Thomas Yokota

You know who I am

Quora Insincere Questions Classification

Wrap up: Quora Insincere Questions Classification

5 minute read

quora_insincere

Problem Definition

Quora is a platform that allows users to ask and answer questions. In the Quora Insincere Questions Classification competition, participants were asked to identify insincere questions –defined as false questions that were intended to make a statement or were founded on false premises. The competition was evaluated using the F1 Score, which gives equal importance to precision and recall.

Solution

Maximizing vocabulary coverage

It was important to maximize vocabulary coverage with the word embeddings. Rather than rely solely on preprocessing during the data prep stage, our solution entailed preprocessing tokens as we built the embedding matrix. This meant that we could substitute word vectors for out-of-vocabulary (OOV) tokens.

Let’s say we searched for the word ‘Cat’ in our embedding lookup table and found no match. A random word vector would be assigned to this word rendering it somewhat meaningless. If, however, we found the word ‘cat’ in our lookup table, we could substitute its word vector to represent ‘Cat’.

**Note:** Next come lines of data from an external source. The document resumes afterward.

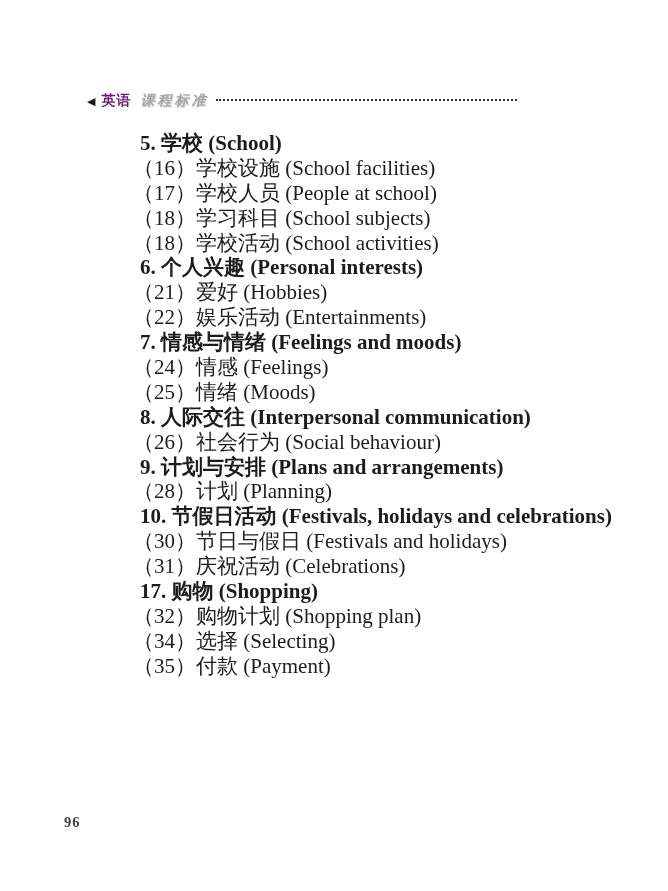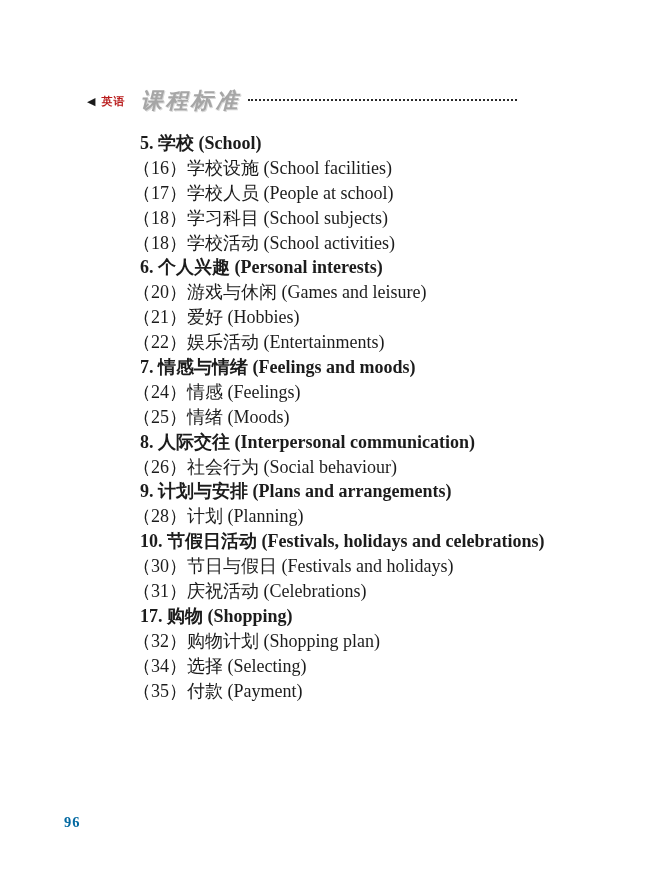--- a/index.html
+++ b/index.html
@@ -23,85 +23,84 @@
   .tri-icon {
     font-family: "DejaVu Sans", sans-serif;
     font-size: 11px;
     color: #1a1a1a;
     margin-right: 6px;
     line-height: 1;
   }
   .subject-label {
     font-family: "Liberation Sans", "DejaVu Sans", sans-serif;
     font-weight: bold;
-    font-size: 11px;
+    font-size: 14px;
     letter-spacing: 1px;
-    color: #b91c1c;
+    color: #701a75;
     white-space: nowrap;
   }
   .series-label {
-    font-size: 22px;
+    font-size: 14px;
     font-weight: bold;
     font-style: italic;
     color: #a6a6a6;
     text-shadow: 1px 1px 0 #d9d9d9;
-    margin-left: 15px;
+    margin-left: 9px;
     letter-spacing: 3px;
     white-space: nowrap;
   }
   .dotted-leader {
     flex: 1;
     height: 0;
     border-bottom: 2px dotted #2a2a2a;
     margin: 0 0 2px 8px;
   }
 
   
   .content {
     position: absolute;
     left: 133px; top: 131px;
-    font-size: 18px;
+    font-size: 21px;
   }
   .line {
     height: 24.9px;
     line-height: 24.9px;
     white-space: nowrap;
   }
   .line.section {
     font-weight: bold;
     padding-left: 7px;
   }
 
   .page-number {
     position: absolute;
     left: 64px; top: 814px;
     font-size: 14.5px;
     font-weight: bold;
     letter-spacing: 1px;
-    color: #0369a1;
+    color: #404040;
   }
 </style>
 </head>
 <body>
 
 <div class="page-header">
   <span class="tri-icon">◀</span>
   <span class="subject-label">英语</span>
   <span class="series-label">课程标准</span>
   <span class="dotted-leader"></span>
 </div>
 
 <div class="content">
     <div class="line section">5. 学校 (School)</div>
     <div class="line item">（16）学校设施 (School facilities)</div>
     <div class="line item">（17）学校人员 (People at school)</div>
     <div class="line item">（18）学习科目 (School subjects)</div>
     <div class="line item">（18）学校活动 (School activities)</div>
     <div class="line section">6. 个人兴趣 (Personal interests)</div>
-    <div class="line item">（20）游戏与休闲 (Games and leisure)</div>
     <div class="line item">（21）爱好 (Hobbies)</div>
     <div class="line item">（22）娱乐活动 (Entertainments)</div>
     <div class="line section">7. 情感与情绪 (Feelings and moods)</div>
     <div class="line item">（24）情感 (Feelings)</div>
     <div class="line item">（25）情绪 (Moods)</div>
     <div class="line section">8. 人际交往 (Interpersonal communication)</div>
     <div class="line item">（26）社会行为 (Social behaviour)</div>
     <div class="line section">9. 计划与安排 (Plans and arrangements)</div>
     <div class="line item">（28）计划 (Planning)</div>
     <div class="line section">10. 节假日活动 (Festivals, holidays and celebrations)</div>

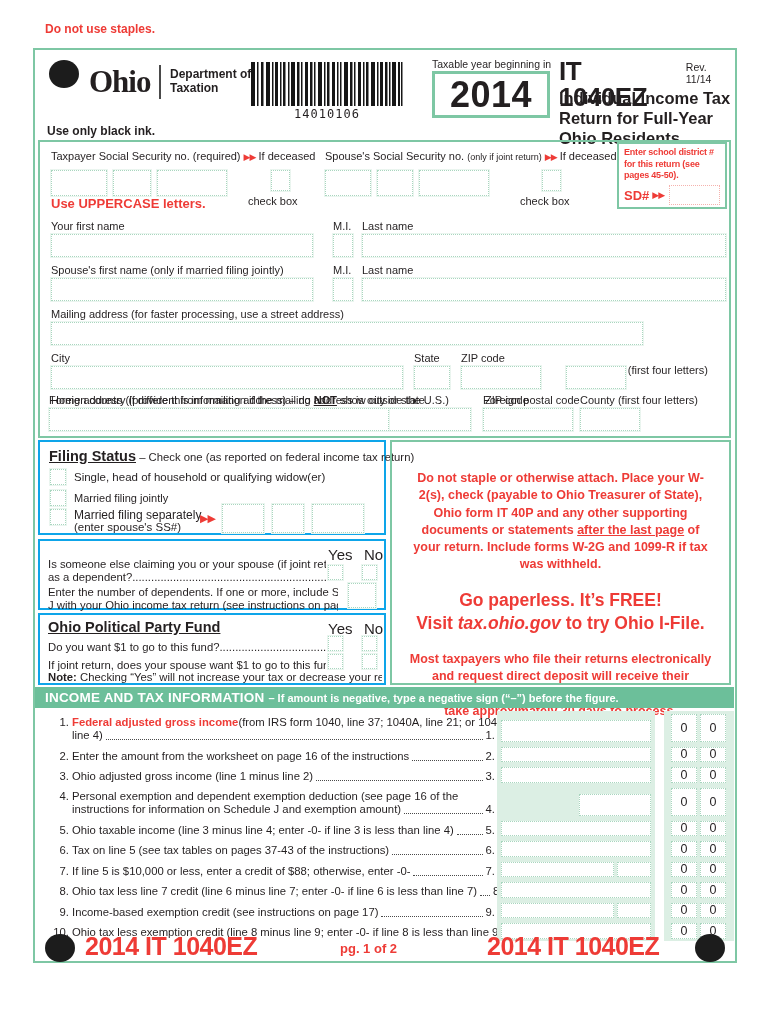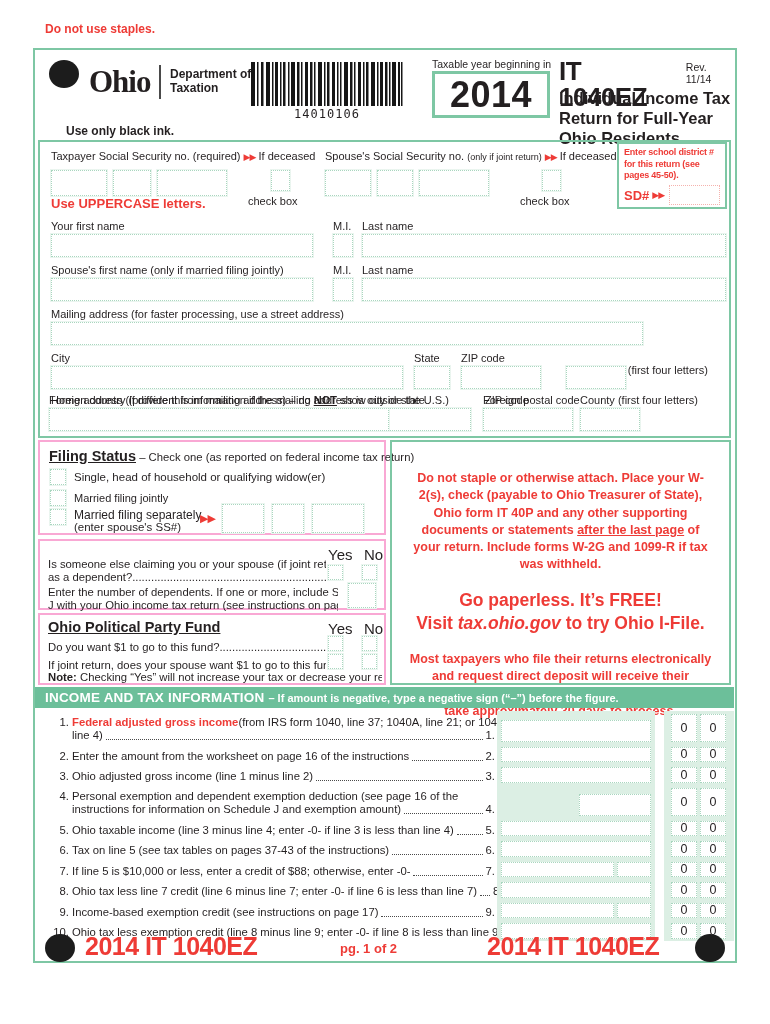--- a/index.html
+++ b/index.html
@@ -23,38 +23,38 @@
   #barcode-wrap { position:absolute; left:216px; top:12px; width:152px; text-align:center; }
   #barcode-wrap svg { display:block; }
   #barcode-num { font-family:"DejaVu Sans Mono", monospace; font-size:12px; margin-top:1px; letter-spacing:1px; }
   #year-label { position:absolute; left:397px; top:8px; font-size:10.5px; }
   #year-box { position:absolute; left:397px; top:21px; width:118px; height:47px; border:3px solid #7ec7a4; display:flex; align-items:center; justify-content:center; }
   #year-box .yr { font-size:36px; font-weight:bold; letter-spacing:0.5px; }
   #form-code-row { position:absolute; left:524px; top:8px; display:flex; align-items:flex-start; gap:10px; }
   #form-code { font-size:26px; font-weight:bold; letter-spacing:-0.5px; line-height:1; }
   #form-rev { font-size:10.5px; margin-top:3px; }
   #form-title { position:absolute; left:524px; top:38px; width:178px; font-size:16.5px; font-weight:bold; line-height:1.22; }
-  #ink-note { position:absolute; left:12px; top:74px; font-size:12px; font-weight:bold;margin-left:19px; }
+  #ink-note { position:absolute; left:12px; top:74px; font-size:12px; font-weight:bold; }
 
   
   #tp-box { position:absolute; left:3px; top:90px; width:693px; height:298px; border:2px solid #7ec7a4; }
   .lbl { position:absolute; font-size:11px; white-space:nowrap; }
   .arrows { color:#ee3b36; font-size:9px; letter-spacing:-1px; }
   .ibox { position:absolute; background:#fff; border:1.5px dotted #a9d6bf; box-shadow:0 0 0 1px #eaf5ef; }
   .cb { position:absolute; width:16px; height:16px; background:#fff; border:1.5px dotted #a9d6bf; box-shadow:0 0 0 1px #eaf5ef; }
   .small-q { font-size:9px; }
 
   #sd-box { position:absolute; right:2px; top:0px; width:110px; height:67px; border:2.5px solid #7ec7a4; padding:3px 5px; }
   #sd-box .note { font-size:9px; font-weight:bold; color:#ee3b36; line-height:1.3; letter-spacing:-0.2px; }
   #sd-row { display:flex; align-items:center; gap:3px; margin-top:3px; }
   #sd-row .sd { font-size:13px; font-weight:bold; color:#ee3b36; }
   #sd-input { width:52px; height:20px; background:#fff; border:1.5px dotted #f5b2ad; margin-left:2px; }
 
   
-  .sect-box { position:absolute; left:3px; width:348px; border:2px solid #f9a8d4; background:#fff; }
+  .sect-box { position:absolute; left:3px; width:348px; border:2px solid #0ea5e9; background:#fff; }
   #fs-box { top:390px; height:95px; }
   #dep-box { top:489px; height:71px; }
   #ppf-box { top:563px; height:72px; }
   .sect-title { font-weight:bold; font-size:14.5px; text-decoration:underline; }
   .q-text { position:absolute; font-size:11.3px; white-space:nowrap; overflow:hidden; }
   .yn { position:absolute; font-size:15px; top:5px; }
 
   #attach-box { position:absolute; left:355px; top:390px; width:341px; height:245px; border:2px solid #7ec7a4; padding:28px 16px 0 16px; text-align:center; }
   #attach-box p { color:#ee3b36; font-weight:bold; }
   #attach-box .p1, #attach-box .p3 { font-size:12.5px; line-height:1.38; }

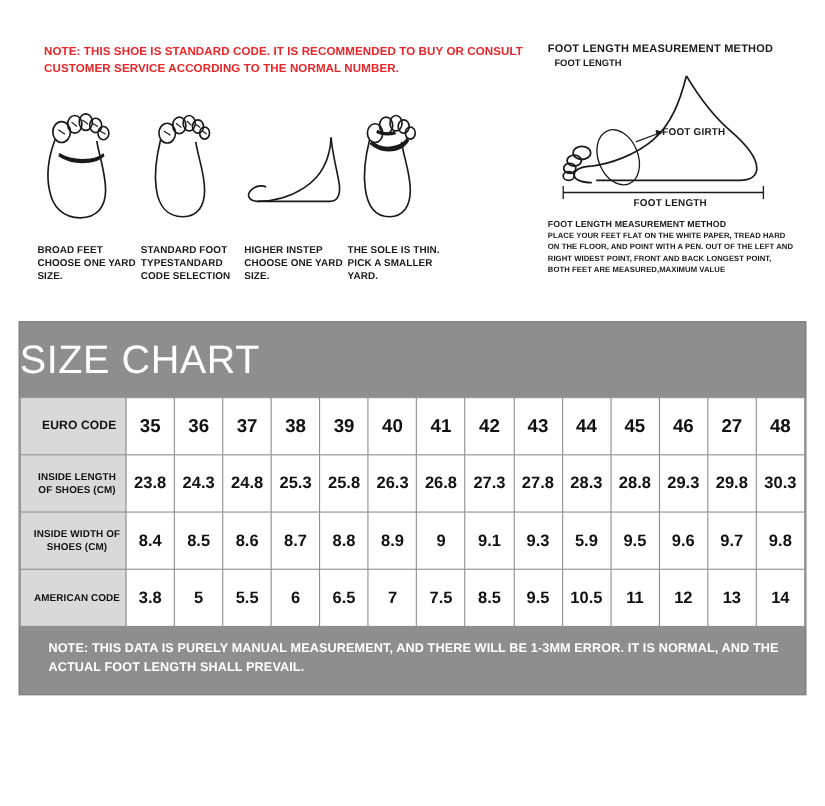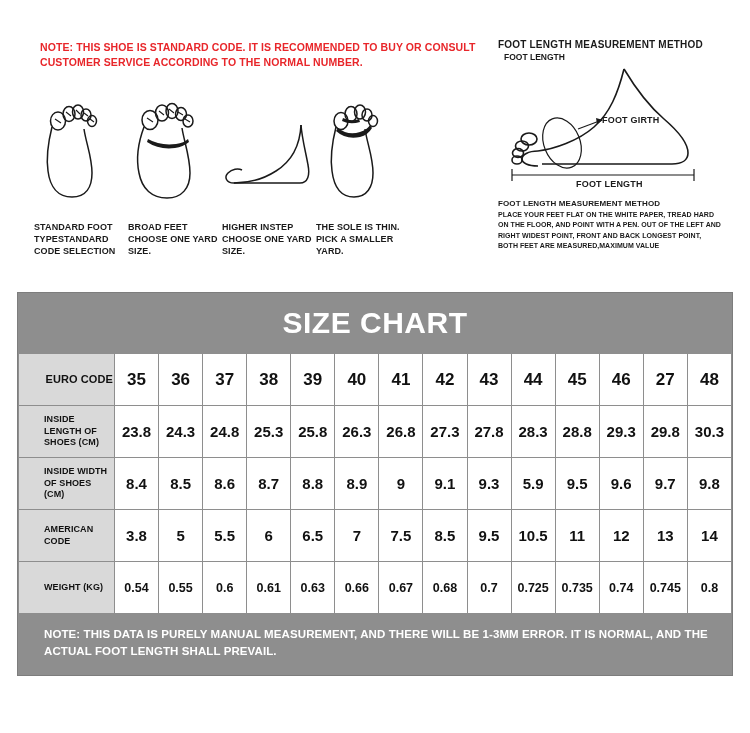--- a/index.html
+++ b/index.html
@@ -97,23 +97,23 @@
 
   
   .chart-wrap {
     position: absolute;
     left: 17px; top: 292px;
     width: 716px;
     background: #8e8e8e;
     border: 1px solid #7d7d7d;
   }
   .chart-title {
-    text-align: center;
-    font-size: 30px;
-    font-weight: 700;
+    text-align: left;
+    font-size: 36px;
+    font-weight: 400;
     color: #ffffff;
     letter-spacing: .5px;
     padding: 13px 0 13px;
   }
   table.size {
     border-collapse: collapse;
     width: 714px;
     margin: 0 auto;
     background: #ffffff;
     table-layout: fixed;
@@ -125,84 +125,84 @@
     font-size: 15px;
     font-weight: 700;
     color: #111;
     height: 52px;
   }
   table.size td.rowhead {
     width: 96px;
     background: #d9d9d9;
     font-size: 9px;
     font-weight: 700;
-    text-align: left;
-    padding-left: 25px;
+    text-align: center;
+    padding-left: 8px;
     line-height: 1.3;
     letter-spacing: .1px;
     text-transform: uppercase;
   }
   table.size tr.head td { font-size: 17px; }
-  table.size tr.head td.rowhead { font-size: 11px; text-align: right; padding-left: 12px; }
+  table.size tr.head td.rowhead { font-size: 11px; text-align: center; padding-left: 12px; }
   table.size tr.weight td { font-size: 12.5px; }
   table.size tr.weight td.rowhead { font-size: 9px; }
   .chart-note {
     color: #ffffff;
     font-size: 11.5px;
     font-weight: 700;
     line-height: 1.5;
     padding: 12px 22px 14px 26px;
     letter-spacing: .1px;
   }
   svg { display: block; overflow: visible; }
 </style>
 </head>
 <body>
 
 <div class="page">
 
   <div class="top-note">NOTE: THIS SHOE IS STANDARD CODE. IT IS RECOMMENDED TO BUY OR CONSULT CUSTOMER SERVICE ACCORDING TO THE NORMAL NUMBER.</div>
 
   <div class="feet-row">
+
+    <div class="foot-cell">
+      <div class="foot-art">
+        <svg width="94" height="110" viewBox="0 0 94 110">
+          <g fill="none" stroke="#1a1a1a" stroke-width="1.5">
+            <path d="M22 32 C16 48 14 64 17 78 C20 94 30 103 45 103 C60 103 68 93 68 78 C68 62 62 46 60 33"></path>
+            <ellipse cx="28" cy="25" rx="8" ry="9.5"></ellipse>
+            <ellipse cx="40" cy="18" rx="6.5" ry="8"></ellipse>
+            <ellipse cx="50" cy="16" rx="6" ry="7.5"></ellipse>
+            <ellipse cx="59" cy="19" rx="5.5" ry="6.5"></ellipse>
+            <ellipse cx="66" cy="26" rx="5" ry="6"></ellipse>
+            <path d="M25 23 l6 4 M37 16 l5 4 M47 14 l5 4 M56 17 l5 3 M63 24 l5 3" stroke-width="1.1"></path>
+          </g>
+          <g fill="#1a1a1a">
+            <path d="M26 44 q12 7 28 5 q8 -1 12 -5 l1 3 q-6 5 -14 6 q-16 2 -28 -6 z"></path>
+          </g>
+        </svg>
+      </div>
+      <div class="foot-cap">BROAD FEET CHOOSE ONE YARD SIZE.</div>
+    </div>
 
     <div class="foot-cell">
       <div class="foot-art">
         <svg width="94" height="110" viewBox="0 0 94 110">
           <g fill="none" stroke="#1a1a1a" stroke-width="1.5">
             <path d="M24 32 C20 48 18 62 20 76 C22 92 30 102 44 102 C58 102 64 92 64 78 C64 62 58 48 56 34"></path>
             <ellipse cx="30" cy="26" rx="7.5" ry="9"></ellipse>
             <ellipse cx="41" cy="19" rx="6" ry="7.5"></ellipse>
             <ellipse cx="50" cy="17" rx="5.5" ry="7"></ellipse>
             <ellipse cx="58" cy="20" rx="5" ry="6"></ellipse>
             <ellipse cx="64" cy="26" rx="4.5" ry="5.5"></ellipse>
             <path d="M27 24 l6 4 M38 17 l5 4 M48 15 l4 4 M56 18 l4 3 M62 24 l4 3" stroke-width="1.1"></path>
           </g>
         </svg>
       </div>
       <div class="foot-cap">STANDARD FOOT TYPESTANDARD CODE SELECTION</div>
-    </div>
-
-    <div class="foot-cell">
-      <div class="foot-art">
-        <svg width="94" height="110" viewBox="0 0 94 110">
-          <g fill="none" stroke="#1a1a1a" stroke-width="1.5">
-            <path d="M22 32 C16 48 14 64 17 78 C20 94 30 103 45 103 C60 103 68 93 68 78 C68 62 62 46 60 33"></path>
-            <ellipse cx="28" cy="25" rx="8" ry="9.5"></ellipse>
-            <ellipse cx="40" cy="18" rx="6.5" ry="8"></ellipse>
-            <ellipse cx="50" cy="16" rx="6" ry="7.5"></ellipse>
-            <ellipse cx="59" cy="19" rx="5.5" ry="6.5"></ellipse>
-            <ellipse cx="66" cy="26" rx="5" ry="6"></ellipse>
-            <path d="M25 23 l6 4 M37 16 l5 4 M47 14 l5 4 M56 17 l5 3 M63 24 l5 3" stroke-width="1.1"></path>
-          </g>
-          <g fill="#1a1a1a">
-            <path d="M26 44 q12 7 28 5 q8 -1 12 -5 l1 3 q-6 5 -14 6 q-16 2 -28 -6 z"></path>
-          </g>
-        </svg>
-      </div>
-      <div class="foot-cap">BROAD FEET CHOOSE ONE YARD SIZE.</div>
     </div>
 
     <div class="foot-cell">
       <div class="foot-art">
         <svg width="104" height="110" viewBox="0 0 104 110">
           <g fill="none" stroke="#1a1a1a" stroke-width="1.5">
             <path d="M85 30 C84 50 76 66 60 76 C46 85 30 88 18 88"></path>
             <path d="M85 30 C86 44 90 58 92 70 C94 80 92 88 84 88 L18 88"></path>
             <path d="M18 88 C10 88 8 82 12 78 C16 74 22 73 26 75"></path>
           </g>
@@ -336,36 +336,19 @@
         <td>7</td>
         <td>7.5</td>
         <td>8.5</td>
         <td>9.5</td>
         <td>10.5</td>
         <td>11</td>
         <td>12</td>
         <td>13</td>
         <td>14</td>
       </tr>
-      <tr class="weight">
-        <td class="rowhead">WEIGHT (KG)</td>
-        <td>0.54</td>
-        <td>0.55</td>
-        <td>0.6</td>
-        <td>0.61</td>
-        <td>0.63</td>
-        <td>0.66</td>
-        <td>0.67</td>
-        <td>0.68</td>
-        <td>0.7</td>
-        <td>0.725</td>
-        <td>0.735</td>
-        <td>0.74</td>
-        <td>0.745</td>
-        <td>0.8</td>
-      </tr>
     </tbody>
       </table>
 
     <div class="chart-note">NOTE: THIS DATA IS PURELY MANUAL MEASUREMENT, AND THERE WILL BE 1-3MM ERROR. IT IS NORMAL, AND THE ACTUAL FOOT LENGTH SHALL PREVAIL.</div>
   </div>
 
 </div>
 
 </body></html>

$$ Cat = \begin{bmatrix} ???\end{bmatrix} $$

$$ cat = \begin{bmatrix} 0.4546 & -0.1112 & 0.8891 & -0.3439 & 0.7611 & 0.5111 & 0.4321 & 0.9999 \end{bmatrix} $$

$$ Cat = \begin{bmatrix} 0.4546 & -0.1112 & 0.8891 & -0.3439 & 0.7611 & 0.5111 & 0.4321 & 0.9999 \end{bmatrix} $$

Concatenating word vectors

We concatenated word embeddings to create a rich set of features for our neural network models, but at the cost of longer training times. In retrospect, I should not have prematurely written off the idea of averaging embeddings. The first place team shared that they had used a weighted average approach to leverage multiple embeddings. Having a smaller dimensional embedding has its advantages such as speed, which was important to consider for this kernels-only competition.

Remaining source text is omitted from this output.